In watching his favored career and listening to his eulogy she feels the purest satisfaction. The cold grave can not crush her affections for him—it outlives her tears and sighs; and hence she often wanders to the spot where he reposes with the fragrant rose-bush and creeping honeysuckle, and plants them on his tomb; and who will dare to affirm her love perishes when she passes away from earth? May it not live far off in the glorious land, increasing in fervor and intensity as the years of eternity pass away?

Affection does not beget weakness, nor is it effeminate for a brother to be firmly attached to a sister. Such a boy will make a noble and brave man. The young man who was accustomed to kiss his sweet, innocent sister night and morning as they met shows its influence upon him. He will never forget it, and when he shall take some one to his heart as his wife she shall reap the golden fruits thereof. The young man who is in the habit of giving his arm to his sister as they walk to and from church will never leave his wife to find her way as best she can. He who has been trained to see that his sister was seated before he sought his own will never mortify a neglected wife in the presence of strangers. And the young man who frequently handed his sister to her chair at the table will never have cause to blush as he sees some gentleman extend to his wife the courtesy she knows is due from him.

The intercourse of brother and sister forms an important element in the happy influence of home. A boisterous or a selfish boy may try to domineer over the weaker or more dependent girl. But generally the latter exerts a softening influence. The brother animates and heartens; the sister modifies and refines. The vine-tree and its sustaining elm are the emblems of such a relation; and by such agencies our "sons may become like plants grown up in youth, and our daughters like corner-stones polished after the similitude of a temple."

Sisters scarcely know the influence they have over their brothers. A young man is pretty much what his sister and young lady friends choose to make him. If sisters are watchful and affectionate they may in various ways lead them along till their characters are formed, and then a high respect for ladies and a manly self-respect will keep them from mingling in low society.

Girls, especially those who are members of a large family, have a great influence at home, where brothers delight in their sisters, and where parents look fondly down on their daughters. Girls have much in their power with regard to those boys; they have in their power to make them gentler, truer, purer; to give them higher opinion of woman; to soften their manner and ways; to tone down rough places, and shape sharp, angular corners. They should interest themselves in their pursuits, and show them by every means in their power that they do not consider them and their doings beneath their notice.

But few sisters realize how much they have to do with the welfare of their brothers—how much it is in their power to win them to the right modes of thoughts and actions by little acts of sisterly attentions.
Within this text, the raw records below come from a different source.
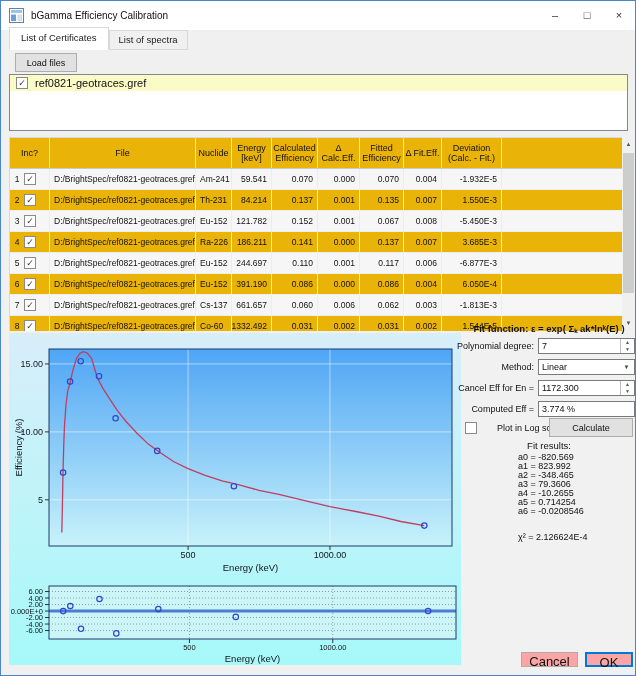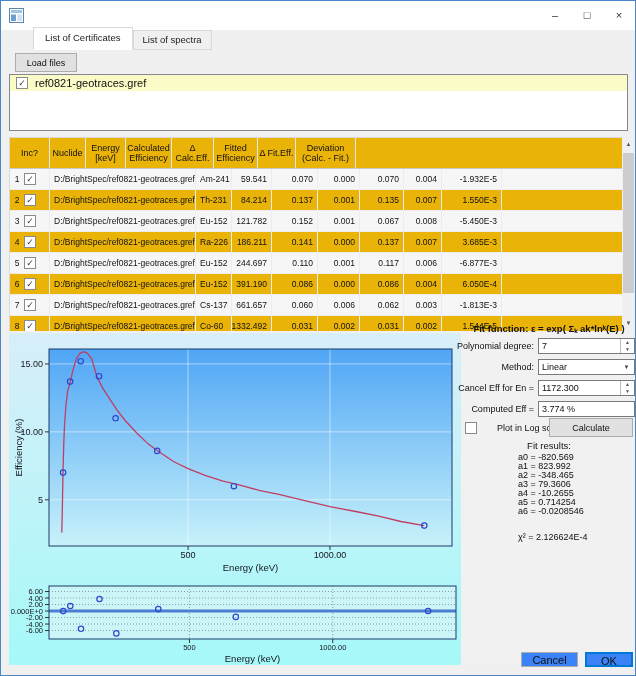"bGamma Efficiency Calibration" span.wtitle { html: none -> <span>bGamma Efficiency Calibration</span> }
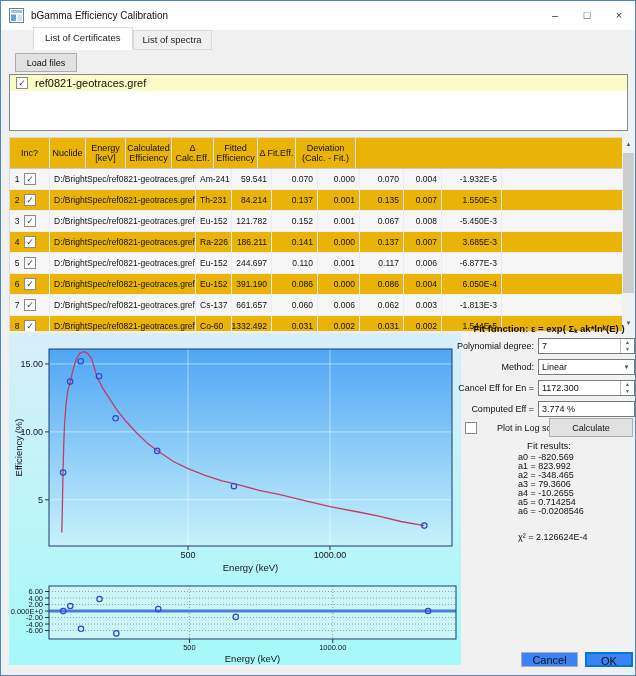"List of Certificates" .tab.active { margin-left: 24px -> none }
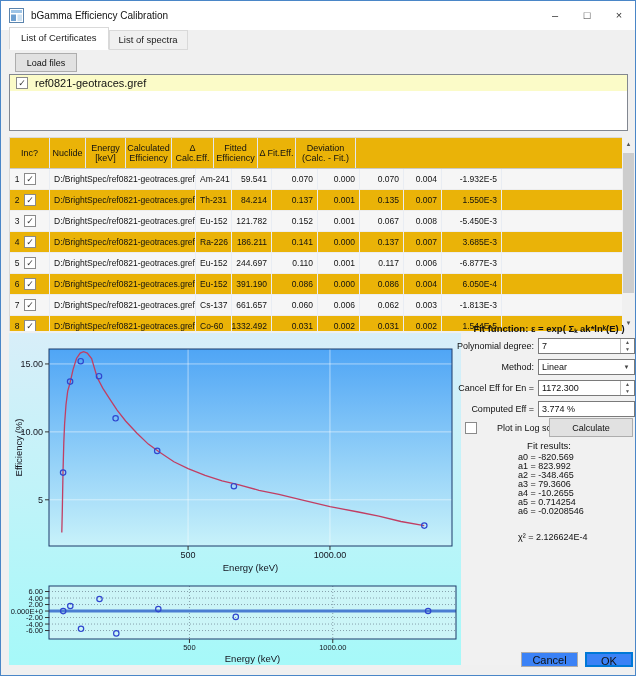"File" div.hcell { html: none -> <div>File</div> }
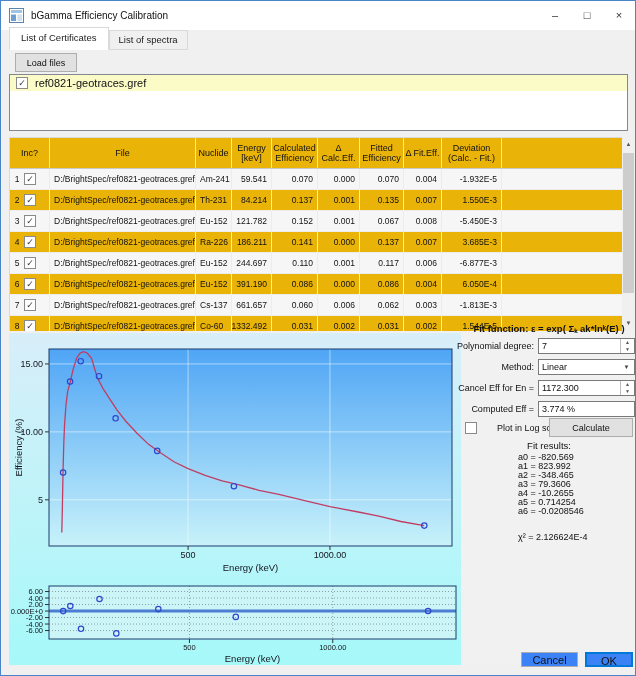"Cancel" .btn { background: #3b82f6 -> #fca5a5; font-size: 11px -> 13px }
If they would but spare an hour now and then from their peculiar employment to their boyish sports, and not turn contemptuously away from the books and amusements in which they delight, they would soon find how a gentle word would turn off a sharp answer; how a genial look would effectually reprove an unfitting expression; how gratefully a small kindness would be received, and how unbounded would be the power for good they would obtain by a continuance of such conduct.

Fortunate is the family that possesses such an elder sister. The mother confides in her, the father takes pride in her ability to aid and cheer the household, and the younger ones lean upon her. By her counsels, her example, her influence, she may do as much as the parents to give to the family life. She is at once companion and counselor for the younger members, since separated by only a brief interval from the sports of childhood she can sympathize easily with the little wants and little griefs that fill the child's heart to overflowing, and show it how to compass its desires and forget its sorrows. A short girlhood is usually the allotment of the oldest daughter; but this is more than made up to her in the long and delightful companionship she has with her mother, in the sense she is made to have of her own importance in the family, and the unusual capability she is obliged by the force of circumstances to acquire and display.

It is a law of our being that no improvement that takes place in either of the sexes is confined to itself; each is the universal mirror to each, and the refinements of the one will always be in reciprocal proportion to the polish of the other. The brother and sister should grow up together, be educated at the same school, engage in the same sports, and, as far as practicable, in the same labors. Their joys and sorrows, tastes and aims, should be mutual as far as possible. The same moral lessons, obligations, and duties should bear upon them. It is an error that the youths of our land are separated in so many of the most important duties of life.

Much evil is caused by mistaken opinions on this point. The girls are taught that it is not pretty to be with the boys and the boys that it is not manly to be with the girls, while at the same time the society of each is necessary for the best development of character in the other. When they do meet it is only for sport and nonsense, to cajole and deceive each other. Hence the good influence they should have upon each other is in a great measure lost. They are unacquainted with each other, know not each other's natures, and have but little interest in each other's business and duties.

We want the girls to rival the boys in all that is good, refined, and ennobling. We want them to rival the boys, as they well can, in learning, in understanding, in all noble qualities of mind and heart, but not in any of the rougher qualities and traits. We want the girls to be gentle—not weak, but gentle—and kind and affectionate. We want to be sure that wherever a girl is there should be a sweet, subduing, and harmonizing influence of purity and truth and love pervading and hallowing from center to circumference the entire circle in which she moves. It is her mission to instruct the boys in all needful lessons of neatness and order, of patience and goodness.